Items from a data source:
/---
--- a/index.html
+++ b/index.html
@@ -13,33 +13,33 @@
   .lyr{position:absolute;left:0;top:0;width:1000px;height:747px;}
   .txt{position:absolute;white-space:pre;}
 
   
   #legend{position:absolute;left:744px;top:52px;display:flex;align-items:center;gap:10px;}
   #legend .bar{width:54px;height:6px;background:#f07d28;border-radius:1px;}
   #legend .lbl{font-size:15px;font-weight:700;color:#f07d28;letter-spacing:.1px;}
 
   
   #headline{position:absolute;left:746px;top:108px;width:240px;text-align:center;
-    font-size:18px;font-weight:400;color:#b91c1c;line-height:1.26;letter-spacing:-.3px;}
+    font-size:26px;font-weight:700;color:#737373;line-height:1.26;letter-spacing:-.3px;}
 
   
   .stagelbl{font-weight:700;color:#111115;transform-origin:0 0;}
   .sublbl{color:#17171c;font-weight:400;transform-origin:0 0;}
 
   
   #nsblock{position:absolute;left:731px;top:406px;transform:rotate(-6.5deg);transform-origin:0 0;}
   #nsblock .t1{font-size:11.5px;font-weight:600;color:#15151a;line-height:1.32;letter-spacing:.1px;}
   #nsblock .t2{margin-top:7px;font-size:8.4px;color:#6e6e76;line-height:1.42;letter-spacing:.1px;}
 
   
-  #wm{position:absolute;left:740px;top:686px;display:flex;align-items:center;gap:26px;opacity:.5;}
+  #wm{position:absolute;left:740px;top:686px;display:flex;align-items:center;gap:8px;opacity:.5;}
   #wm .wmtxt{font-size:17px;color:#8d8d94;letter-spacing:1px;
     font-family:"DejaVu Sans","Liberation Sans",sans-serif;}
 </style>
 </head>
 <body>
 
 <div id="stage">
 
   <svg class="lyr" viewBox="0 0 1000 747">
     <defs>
\---
Would you tally the lines above holding "display" and reply with the total alone?

Written solution: 3